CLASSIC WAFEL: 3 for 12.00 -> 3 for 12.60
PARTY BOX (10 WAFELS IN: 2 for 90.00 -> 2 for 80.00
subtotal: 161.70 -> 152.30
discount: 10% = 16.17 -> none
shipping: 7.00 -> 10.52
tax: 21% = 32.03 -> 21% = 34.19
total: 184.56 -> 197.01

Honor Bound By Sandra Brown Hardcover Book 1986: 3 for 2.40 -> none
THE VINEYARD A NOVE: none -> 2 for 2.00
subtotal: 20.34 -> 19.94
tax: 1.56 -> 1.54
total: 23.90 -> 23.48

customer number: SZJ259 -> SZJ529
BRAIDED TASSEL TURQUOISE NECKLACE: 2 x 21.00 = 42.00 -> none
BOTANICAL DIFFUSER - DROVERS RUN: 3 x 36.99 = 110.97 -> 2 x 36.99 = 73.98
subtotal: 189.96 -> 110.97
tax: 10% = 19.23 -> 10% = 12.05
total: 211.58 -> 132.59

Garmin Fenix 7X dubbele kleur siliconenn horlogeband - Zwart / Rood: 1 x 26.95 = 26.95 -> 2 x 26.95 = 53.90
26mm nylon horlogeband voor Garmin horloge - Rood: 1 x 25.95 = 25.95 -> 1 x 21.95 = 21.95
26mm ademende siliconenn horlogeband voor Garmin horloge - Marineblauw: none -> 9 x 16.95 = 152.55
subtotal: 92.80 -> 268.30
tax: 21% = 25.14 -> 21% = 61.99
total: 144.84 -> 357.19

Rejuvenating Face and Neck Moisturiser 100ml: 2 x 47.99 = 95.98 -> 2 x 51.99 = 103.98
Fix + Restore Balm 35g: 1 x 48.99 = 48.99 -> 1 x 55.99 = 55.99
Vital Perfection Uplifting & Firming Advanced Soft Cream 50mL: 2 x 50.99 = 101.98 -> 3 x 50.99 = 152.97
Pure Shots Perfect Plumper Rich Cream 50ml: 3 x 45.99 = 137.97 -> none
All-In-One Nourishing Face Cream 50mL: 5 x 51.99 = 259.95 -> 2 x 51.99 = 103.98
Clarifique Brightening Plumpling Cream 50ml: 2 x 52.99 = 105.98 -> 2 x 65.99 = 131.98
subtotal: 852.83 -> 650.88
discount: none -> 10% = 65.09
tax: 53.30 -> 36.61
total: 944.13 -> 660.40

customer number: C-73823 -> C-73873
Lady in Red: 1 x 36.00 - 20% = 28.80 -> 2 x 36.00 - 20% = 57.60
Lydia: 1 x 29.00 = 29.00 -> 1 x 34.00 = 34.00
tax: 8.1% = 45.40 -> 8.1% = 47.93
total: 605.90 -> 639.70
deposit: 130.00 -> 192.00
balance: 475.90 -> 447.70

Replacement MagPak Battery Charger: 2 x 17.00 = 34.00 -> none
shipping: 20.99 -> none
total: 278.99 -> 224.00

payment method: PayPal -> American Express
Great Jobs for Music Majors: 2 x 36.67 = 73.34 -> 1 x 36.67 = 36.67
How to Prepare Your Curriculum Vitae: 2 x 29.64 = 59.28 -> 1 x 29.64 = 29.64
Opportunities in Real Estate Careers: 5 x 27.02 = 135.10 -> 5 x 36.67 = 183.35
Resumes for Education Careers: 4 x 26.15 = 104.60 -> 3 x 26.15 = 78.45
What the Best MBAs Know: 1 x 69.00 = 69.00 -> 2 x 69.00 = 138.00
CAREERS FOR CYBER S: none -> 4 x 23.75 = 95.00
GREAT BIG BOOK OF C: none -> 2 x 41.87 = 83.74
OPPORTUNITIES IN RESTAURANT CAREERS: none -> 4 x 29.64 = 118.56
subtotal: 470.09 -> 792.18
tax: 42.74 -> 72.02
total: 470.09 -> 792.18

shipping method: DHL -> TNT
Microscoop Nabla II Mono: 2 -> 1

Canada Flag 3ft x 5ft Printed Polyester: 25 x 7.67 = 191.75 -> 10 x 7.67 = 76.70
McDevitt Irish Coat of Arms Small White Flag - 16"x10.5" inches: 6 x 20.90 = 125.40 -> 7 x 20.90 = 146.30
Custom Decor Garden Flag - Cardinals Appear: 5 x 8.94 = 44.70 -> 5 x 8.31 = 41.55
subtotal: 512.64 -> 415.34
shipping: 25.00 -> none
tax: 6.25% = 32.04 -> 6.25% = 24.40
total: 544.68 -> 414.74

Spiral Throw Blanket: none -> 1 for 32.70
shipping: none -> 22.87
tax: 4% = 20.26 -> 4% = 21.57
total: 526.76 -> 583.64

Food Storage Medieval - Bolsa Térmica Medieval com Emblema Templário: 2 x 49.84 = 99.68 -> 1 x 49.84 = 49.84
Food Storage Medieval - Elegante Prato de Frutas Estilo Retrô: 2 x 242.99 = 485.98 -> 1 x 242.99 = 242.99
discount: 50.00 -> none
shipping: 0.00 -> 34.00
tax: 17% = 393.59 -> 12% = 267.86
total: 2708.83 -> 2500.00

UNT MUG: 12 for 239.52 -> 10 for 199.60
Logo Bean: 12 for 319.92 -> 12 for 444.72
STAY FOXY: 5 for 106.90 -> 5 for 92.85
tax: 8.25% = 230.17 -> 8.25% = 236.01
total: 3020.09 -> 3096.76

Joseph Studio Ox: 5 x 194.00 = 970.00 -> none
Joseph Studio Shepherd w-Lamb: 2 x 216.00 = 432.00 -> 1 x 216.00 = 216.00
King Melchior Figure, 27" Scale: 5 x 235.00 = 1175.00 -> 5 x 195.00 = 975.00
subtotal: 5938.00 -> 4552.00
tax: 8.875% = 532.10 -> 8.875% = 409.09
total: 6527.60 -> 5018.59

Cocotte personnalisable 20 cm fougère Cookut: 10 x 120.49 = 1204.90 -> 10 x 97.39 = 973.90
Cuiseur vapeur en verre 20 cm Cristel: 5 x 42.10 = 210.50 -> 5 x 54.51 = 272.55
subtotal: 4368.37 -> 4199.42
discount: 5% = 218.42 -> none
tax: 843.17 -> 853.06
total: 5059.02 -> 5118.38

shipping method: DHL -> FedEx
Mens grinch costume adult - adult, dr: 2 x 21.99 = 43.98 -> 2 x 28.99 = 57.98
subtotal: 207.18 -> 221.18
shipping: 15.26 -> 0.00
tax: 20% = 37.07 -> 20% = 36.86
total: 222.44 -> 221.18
════════════════════
An exact copy of the entire material is required.

Written answer
CLASSIC WAFEL: 3 for 12.00 -> 3 for 12.60
PARTY BOX (10 WAFELS IN: 2 for 90.00 -> 2 for 80.00
subtotal: 161.70 -> 152.30
discount: 10% = 16.17 -> none
shipping: 7.00 -> 10.52
tax: 21% = 32.03 -> 21% = 34.19
total: 184.56 -> 197.01

Honor Bound By Sandra Brown Hardcover Book 1986: 3 for 2.40 -> none
THE VINEYARD A NOVE: none -> 2 for 2.00
subtotal: 20.34 -> 19.94
tax: 1.56 -> 1.54
total: 23.90 -> 23.48

customer number: SZJ259 -> SZJ529
BRAIDED TASSEL TURQUOISE NECKLACE: 2 x 21.00 = 42.00 -> none
BOTANICAL DIFFUSER - DROVERS RUN: 3 x 36.99 = 110.97 -> 2 x 36.99 = 73.98
subtotal: 189.96 -> 110.97
tax: 10% = 19.23 -> 10% = 12.05
total: 211.58 -> 132.59

Garmin Fenix 7X dubbele kleur siliconenn horlogeband - Zwart / Rood: 1 x 26.95 = 26.95 -> 2 x 26.95 = 53.90
26mm nylon horlogeband voor Garmin horloge - Rood: 1 x 25.95 = 25.95 -> 1 x 21.95 = 21.95
26mm ademende siliconenn horlogeband voor Garmin horloge - Marineblauw: none -> 9 x 16.95 = 152.55
subtotal: 92.80 -> 268.30
tax: 21% = 25.14 -> 21% = 61.99
total: 144.84 -> 357.19

Rejuvenating Face and Neck Moisturiser 100ml: 2 x 47.99 = 95.98 -> 2 x 51.99 = 103.98
Fix + Restore Balm 35g: 1 x 48.99 = 48.99 -> 1 x 55.99 = 55.99
Vital Perfection Uplifting & Firming Advanced Soft Cream 50mL: 2 x 50.99 = 101.98 -> 3 x 50.99 = 152.97
Pure Shots Perfect Plumper Rich Cream 50ml: 3 x 45.99 = 137.97 -> none
All-In-One Nourishing Face Cream 50mL: 5 x 51.99 = 259.95 -> 2 x 51.99 = 103.98
Clarifique Brightening Plumpling Cream 50ml: 2 x 52.99 = 105.98 -> 2 x 65.99 = 131.98
subtotal: 852.83 -> 650.88
discount: none -> 10% = 65.09
tax: 53.30 -> 36.61
total: 944.13 -> 660.40

customer number: C-73823 -> C-73873
Lady in Red: 1 x 36.00 - 20% = 28.80 -> 2 x 36.00 - 20% = 57.60
Lydia: 1 x 29.00 = 29.00 -> 1 x 34.00 = 34.00
tax: 8.1% = 45.40 -> 8.1% = 47.93
total: 605.90 -> 639.70
deposit: 130.00 -> 192.00
balance: 475.90 -> 447.70

Replacement MagPak Battery Charger: 2 x 17.00 = 34.00 -> none
shipping: 20.99 -> none
total: 278.99 -> 224.00

payment method: PayPal -> American Express
Great Jobs for Music Majors: 2 x 36.67 = 73.34 -> 1 x 36.67 = 36.67
How to Prepare Your Curriculum Vitae: 2 x 29.64 = 59.28 -> 1 x 29.64 = 29.64
Opportunities in Real Estate Careers: 5 x 27.02 = 135.10 -> 5 x 36.67 = 183.35
Resumes for Education Careers: 4 x 26.15 = 104.60 -> 3 x 26.15 = 78.45
What the Best MBAs Know: 1 x 69.00 = 69.00 -> 2 x 69.00 = 138.00
CAREERS FOR CYBER S: none -> 4 x 23.75 = 95.00
GREAT BIG BOOK OF C: none -> 2 x 41.87 = 83.74
OPPORTUNITIES IN RESTAURANT CAREERS: none -> 4 x 29.64 = 118.56
subtotal: 470.09 -> 792.18
tax: 42.74 -> 72.02
total: 470.09 -> 792.18

shipping method: DHL -> TNT
Microscoop Nabla II Mono: 2 -> 1

Canada Flag 3ft x 5ft Printed Polyester: 25 x 7.67 = 191.75 -> 10 x 7.67 = 76.70
McDevitt Irish Coat of Arms Small White Flag - 16"x10.5" inches: 6 x 20.90 = 125.40 -> 7 x 20.90 = 146.30
Custom Decor Garden Flag - Cardinals Appear: 5 x 8.94 = 44.70 -> 5 x 8.31 = 41.55
subtotal: 512.64 -> 415.34
shipping: 25.00 -> none
tax: 6.25% = 32.04 -> 6.25% = 24.40
total: 544.68 -> 414.74

Spiral Throw Blanket: none -> 1 for 32.70
shipping: none -> 22.87
tax: 4% = 20.26 -> 4% = 21.57
total: 526.76 -> 583.64

Food Storage Medieval - Bolsa Térmica Medieval com Emblema Templário: 2 x 49.84 = 99.68 -> 1 x 49.84 = 49.84
Food Storage Medieval - Elegante Prato de Frutas Estilo Retrô: 2 x 242.99 = 485.98 -> 1 x 242.99 = 242.99
discount: 50.00 -> none
shipping: 0.00 -> 34.00
tax: 17% = 393.59 -> 12% = 267.86
total: 2708.83 -> 2500.00

UNT MUG: 12 for 239.52 -> 10 for 199.60
Logo Bean: 12 for 319.92 -> 12 for 444.72
STAY FOXY: 5 for 106.90 -> 5 for 92.85
tax: 8.25% = 230.17 -> 8.25% = 236.01
total: 3020.09 -> 3096.76

Joseph Studio Ox: 5 x 194.00 = 970.00 -> none
Joseph Studio Shepherd w-Lamb: 2 x 216.00 = 432.00 -> 1 x 216.00 = 216.00
King Melchior Figure, 27" Scale: 5 x 235.00 = 1175.00 -> 5 x 195.00 = 975.00
subtotal: 5938.00 -> 4552.00
tax: 8.875% = 532.10 -> 8.875% = 409.09
total: 6527.60 -> 5018.59

Cocotte personnalisable 20 cm fougère Cookut: 10 x 120.49 = 1204.90 -> 10 x 97.39 = 973.90
Cuiseur vapeur en verre 20 cm Cristel: 5 x 42.10 = 210.50 -> 5 x 54.51 = 272.55
subtotal: 4368.37 -> 4199.42
discount: 5% = 218.42 -> none
tax: 843.17 -> 853.06
total: 5059.02 -> 5118.38

shipping method: DHL -> FedEx
Mens grinch costume adult - adult, dr: 2 x 21.99 = 43.98 -> 2 x 28.99 = 57.98
subtotal: 207.18 -> 221.18
shipping: 15.26 -> 0.00
tax: 20% = 37.07 -> 20% = 36.86
total: 222.44 -> 221.18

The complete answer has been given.